*** Provided data ***

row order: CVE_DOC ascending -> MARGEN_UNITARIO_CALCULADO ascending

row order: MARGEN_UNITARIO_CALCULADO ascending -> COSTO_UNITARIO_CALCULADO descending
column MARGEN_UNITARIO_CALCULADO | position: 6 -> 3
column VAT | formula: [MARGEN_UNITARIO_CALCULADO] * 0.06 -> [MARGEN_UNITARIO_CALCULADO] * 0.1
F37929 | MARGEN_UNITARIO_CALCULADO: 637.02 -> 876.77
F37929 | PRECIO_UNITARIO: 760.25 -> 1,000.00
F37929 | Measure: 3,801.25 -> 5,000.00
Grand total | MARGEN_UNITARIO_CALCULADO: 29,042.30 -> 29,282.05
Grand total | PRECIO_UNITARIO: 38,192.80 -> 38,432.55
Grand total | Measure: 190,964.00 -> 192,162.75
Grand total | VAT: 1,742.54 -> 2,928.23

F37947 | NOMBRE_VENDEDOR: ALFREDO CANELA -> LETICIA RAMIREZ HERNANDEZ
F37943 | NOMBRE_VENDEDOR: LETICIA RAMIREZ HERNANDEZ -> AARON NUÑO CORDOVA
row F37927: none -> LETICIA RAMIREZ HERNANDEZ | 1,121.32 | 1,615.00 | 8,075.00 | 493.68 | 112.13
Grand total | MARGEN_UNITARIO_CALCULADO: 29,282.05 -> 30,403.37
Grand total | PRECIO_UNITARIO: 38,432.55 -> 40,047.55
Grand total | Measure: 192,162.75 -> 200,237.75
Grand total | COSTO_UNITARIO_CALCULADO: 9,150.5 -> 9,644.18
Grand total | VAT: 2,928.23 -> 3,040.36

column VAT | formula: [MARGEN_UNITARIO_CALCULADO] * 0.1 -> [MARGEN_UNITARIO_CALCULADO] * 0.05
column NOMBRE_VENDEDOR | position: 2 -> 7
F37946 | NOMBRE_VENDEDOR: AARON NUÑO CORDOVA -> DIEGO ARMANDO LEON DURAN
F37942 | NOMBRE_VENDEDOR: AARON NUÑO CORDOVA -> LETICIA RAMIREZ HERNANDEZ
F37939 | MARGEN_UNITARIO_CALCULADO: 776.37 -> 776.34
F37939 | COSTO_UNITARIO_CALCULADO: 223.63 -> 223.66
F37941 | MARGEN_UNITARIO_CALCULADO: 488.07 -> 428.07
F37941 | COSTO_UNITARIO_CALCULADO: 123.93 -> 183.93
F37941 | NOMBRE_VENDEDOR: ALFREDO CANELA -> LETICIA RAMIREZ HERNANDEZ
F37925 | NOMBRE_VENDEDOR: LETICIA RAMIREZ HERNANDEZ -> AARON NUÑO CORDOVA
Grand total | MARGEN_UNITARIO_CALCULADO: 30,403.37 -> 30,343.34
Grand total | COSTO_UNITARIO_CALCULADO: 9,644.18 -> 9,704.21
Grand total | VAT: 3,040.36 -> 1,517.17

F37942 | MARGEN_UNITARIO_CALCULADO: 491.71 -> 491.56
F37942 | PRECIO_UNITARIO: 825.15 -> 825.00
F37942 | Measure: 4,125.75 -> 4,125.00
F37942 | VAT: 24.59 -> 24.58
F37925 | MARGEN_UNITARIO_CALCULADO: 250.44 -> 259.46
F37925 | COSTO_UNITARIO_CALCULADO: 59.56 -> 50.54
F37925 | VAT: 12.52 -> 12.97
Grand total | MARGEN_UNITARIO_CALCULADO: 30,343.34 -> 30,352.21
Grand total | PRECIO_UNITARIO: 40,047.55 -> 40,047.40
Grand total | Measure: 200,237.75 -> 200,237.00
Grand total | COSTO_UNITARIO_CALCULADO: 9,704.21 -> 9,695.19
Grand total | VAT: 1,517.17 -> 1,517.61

*** End of Provided data ***

** Task statement **
Word for word, write out the entries above again.

** Task output **
row order: CVE_DOC ascending -> MARGEN_UNITARIO_CALCULADO ascending

row order: MARGEN_UNITARIO_CALCULADO ascending -> COSTO_UNITARIO_CALCULADO descending
column MARGEN_UNITARIO_CALCULADO | position: 6 -> 3
column VAT | formula: [MARGEN_UNITARIO_CALCULADO] * 0.06 -> [MARGEN_UNITARIO_CALCULADO] * 0.1
F37929 | MARGEN_UNITARIO_CALCULADO: 637.02 -> 876.77
F37929 | PRECIO_UNITARIO: 760.25 -> 1,000.00
F37929 | Measure: 3,801.25 -> 5,000.00
Grand total | MARGEN_UNITARIO_CALCULADO: 29,042.30 -> 29,282.05
Grand total | PRECIO_UNITARIO: 38,192.80 -> 38,432.55
Grand total | Measure: 190,964.00 -> 192,162.75
Grand total | VAT: 1,742.54 -> 2,928.23

F37947 | NOMBRE_VENDEDOR: ALFREDO CANELA -> LETICIA RAMIREZ HERNANDEZ
F37943 | NOMBRE_VENDEDOR: LETICIA RAMIREZ HERNANDEZ -> AARON NUÑO CORDOVA
row F37927: none -> LETICIA RAMIREZ HERNANDEZ | 1,121.32 | 1,615.00 | 8,075.00 | 493.68 | 112.13
Grand total | MARGEN_UNITARIO_CALCULADO: 29,282.05 -> 30,403.37
Grand total | PRECIO_UNITARIO: 38,432.55 -> 40,047.55
Grand total | Measure: 192,162.75 -> 200,237.75
Grand total | COSTO_UNITARIO_CALCULADO: 9,150.5 -> 9,644.18
Grand total | VAT: 2,928.23 -> 3,040.36

column VAT | formula: [MARGEN_UNITARIO_CALCULADO] * 0.1 -> [MARGEN_UNITARIO_CALCULADO] * 0.05
column NOMBRE_VENDEDOR | position: 2 -> 7
F37946 | NOMBRE_VENDEDOR: AARON NUÑO CORDOVA -> DIEGO ARMANDO LEON DURAN
F37942 | NOMBRE_VENDEDOR: AARON NUÑO CORDOVA -> LETICIA RAMIREZ HERNANDEZ
F37939 | MARGEN_UNITARIO_CALCULADO: 776.37 -> 776.34
F37939 | COSTO_UNITARIO_CALCULADO: 223.63 -> 223.66
F37941 | MARGEN_UNITARIO_CALCULADO: 488.07 -> 428.07
F37941 | COSTO_UNITARIO_CALCULADO: 123.93 -> 183.93
F37941 | NOMBRE_VENDEDOR: ALFREDO CANELA -> LETICIA RAMIREZ HERNANDEZ
F37925 | NOMBRE_VENDEDOR: LETICIA RAMIREZ HERNANDEZ -> AARON NUÑO CORDOVA
Grand total | MARGEN_UNITARIO_CALCULADO: 30,403.37 -> 30,343.34
Grand total | COSTO_UNITARIO_CALCULADO: 9,644.18 -> 9,704.21
Grand total | VAT: 3,040.36 -> 1,517.17

F37942 | MARGEN_UNITARIO_CALCULADO: 491.71 -> 491.56
F37942 | PRECIO_UNITARIO: 825.15 -> 825.00
F37942 | Measure: 4,125.75 -> 4,125.00
F37942 | VAT: 24.59 -> 24.58
F37925 | MARGEN_UNITARIO_CALCULADO: 250.44 -> 259.46
F37925 | COSTO_UNITARIO_CALCULADO: 59.56 -> 50.54
F37925 | VAT: 12.52 -> 12.97
Grand total | MARGEN_UNITARIO_CALCULADO: 30,343.34 -> 30,352.21
Grand total | PRECIO_UNITARIO: 40,047.55 -> 40,047.40
Grand total | Measure: 200,237.75 -> 200,237.00
Grand total | COSTO_UNITARIO_CALCULADO: 9,704.21 -> 9,695.19
Grand total | VAT: 1,517.17 -> 1,517.61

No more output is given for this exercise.